Now having seen almost all of the pieces and parts of the Co-Gain Magnetic Paragraph Axis switches laid out before you like the three of us, the best explanation that any one of us were able to come up with is that the tactility is occurring likely because of some combination of the stems being slightly bowed out in diameter along their and there being a very subtle constriction point through the bottom housings that causes the stems to “squeeze” through the bottom holes and increase the force required to push them through in a tactile feedback-like response.

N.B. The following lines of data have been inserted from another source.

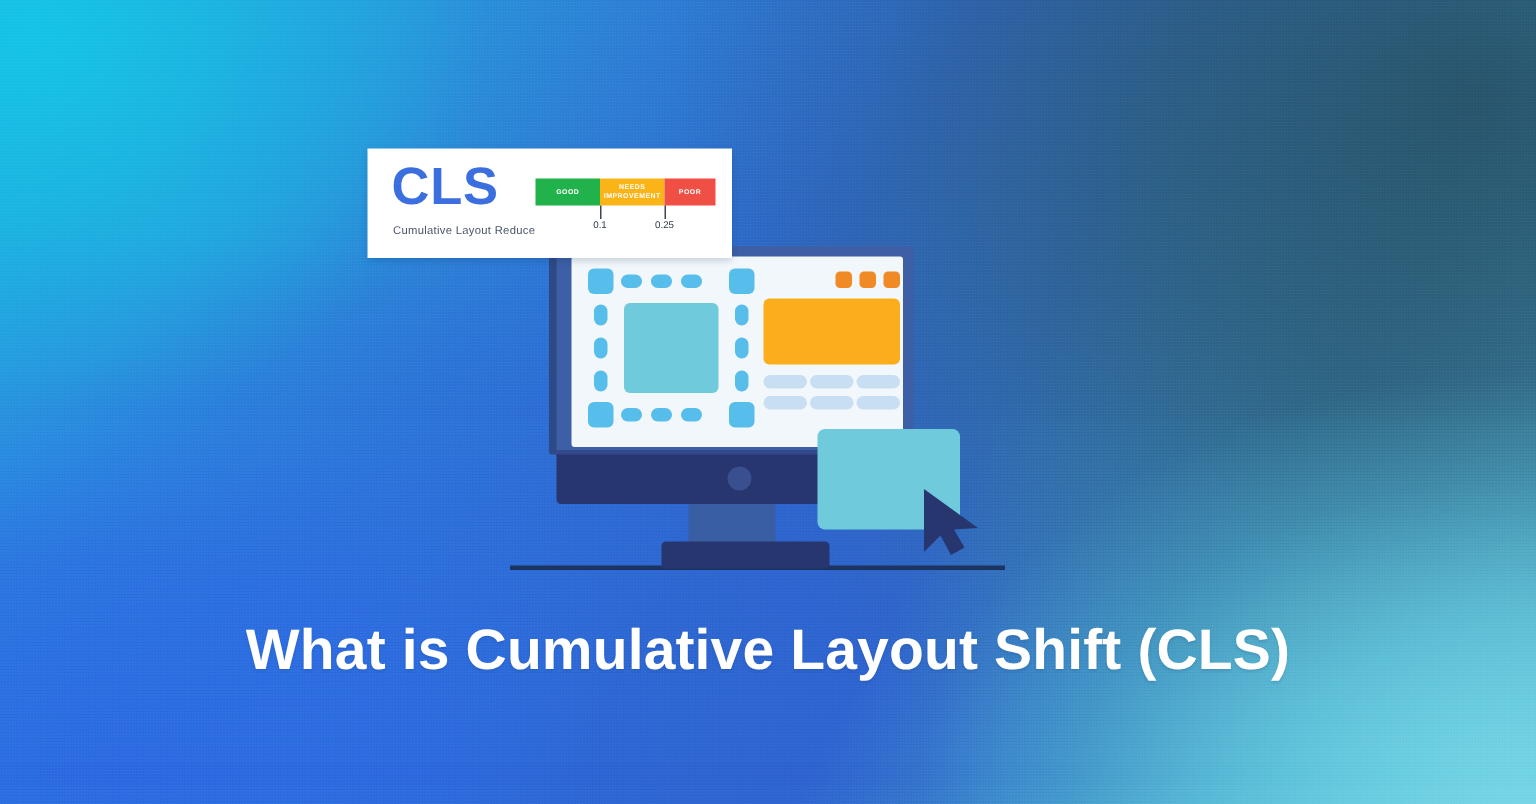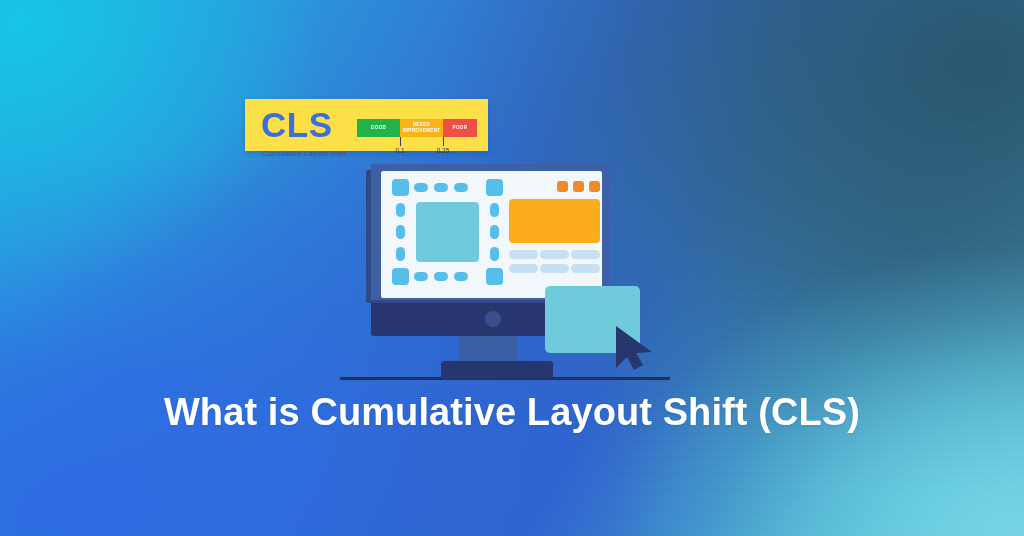--- a/index.html
+++ b/index.html
@@ -270,22 +270,22 @@
     width: 46px;
     height: 48px;
   }
 
   
   .cls-card {
     position: absolute;
     left: 245px;
     top: 99px;
     width: 243px;
-    height: 52px;
-    background: #fde047;
+    height: 73px;
+    background: #ffffff;
     box-shadow: 0 2px 5px rgba(10,40,80,0.22);
   }
   .cls-title {
     position: absolute;
     left: 16px;
     top: 8px;
     font-size: 35px;
     font-weight: bold;
     letter-spacing: 0.5px;
     color: #3b6fe0;
@@ -348,21 +348,21 @@
     top: 388px;
     width: 1024px;
     text-align: center;
     color: #ffffff;
     font-size: 38px;
     font-weight: bold;
     line-height: 1.30;
     letter-spacing: 0.1px;
     text-shadow: 0 1px 2px rgba(20,60,120,0.18);
   }
-  .headline .line { display: block; }
+  .headline .line { display: block; margin-top: 22px; }
 </style>
 </head>
 <body>
 
 <div id="banner">
 
   <div class="bg-layer bg-base"></div>
   <div class="bg-layer bg-blob-mid"></div>
   <div class="bg-layer bg-blob-dark-mr"></div>
   <div class="bg-layer bg-blob-dark-tr"></div>
@@ -427,21 +427,21 @@
 
     <div class="float-card"></div>
     <svg class="cursor" viewBox="0 0 46 48">
       <path d="M4 2 L4 44 L15 33 L22 46 L31 41 L24 29 L40 28 Z" fill="#27366e"></path>
     </svg>
 
   </div>
 
   <div class="cls-card">
     <div class="cls-title">CLS</div>
-    <div class="cls-sub">Cumulative Layout Shift</div>
+    <div class="cls-sub">Cumulative Layout Reduce</div>
 
     <div class="gauge">
       <div class="gauge-seg seg-good">GOOD</div>
       <div class="gauge-seg seg-ni">NEEDS<br>IMPROVEMENT</div>
       <div class="gauge-seg seg-poor">POOR</div>
     </div>
 
     <div class="tick tick-1"></div>
     <div class="tick tick-2"></div>
     <div class="tick-label tl-1">0.1</div>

There are many smaller details, though, that make me confused as to how that could be the possible mechanism including, but not limited to:
- If you disassemble the switch and put just the stem (without a spring) through the bottom housings either the correct way or from the outside towards the inside, it only barely has a feeling at all – it’s only when the spring is involved that the feeling is somewhat noticeable.
- The effect still works with other large gauge springs from other Hall Effect switches, indicating that it is not related to specifically the springs of the Co-Gain Magnetic Paragraph Axis switches.
- If you put the stems on top of their springs and in the bottom housings like normal, but then turn the stem 90 degrees such that the slider rails on the stems are perpendicular to the guider rails in the bottom housings, the tactile feeling disappears.
- The addition of the top housing to the switch amplifies the tactile feeling such that the switch actually feels tactile though there is no features in the top housings that clearly would cause this to occur. (Without the top housings the feeling is like < 25% strength.)
Before you consider asking too, no there’s not any magnets embedded secretly anywhere in the bottom or top housings that we could find either.
Figure 9: I could certainly swear that that center pole of a stem for the Co-Gain Magnetic Paragraph Axis switch bows out a bit part way down, though I can say my own mental well is sufficiently poisoned as to that idea. That ever so slight tiny change in diameter is what we all believe is causing the degree of tactility seen in the force curve above…
Well, there you have it. With what little pomp and circumstance that I could roll out for these enigmatic tactile Hall Effect switches, I can now proudly proclaim my confusion about how the Co-Gain Magnetic Paragraph Axis switches work with all of you. These have to be the first, if not the only modern switches I’ve ever encountered to date that have completely stumped me as to how their mechanism works and I really was hoping revisiting them again for this article would have given be something. Alas, it did not. I can wrap my head around complex concepts in switches like magnetism and the Hall Effect just fine, and I’ve even taken more complex courses throughout college such as quantum mechanics, polymer physics, and thermodynamics, but yet it’s the smooth-walled tactility of these switches that I just can’t quite seem to crack. Perhaps mandarbmax said it better than I could have ever thought to describe them in referring to these switches as “magical nonsense”.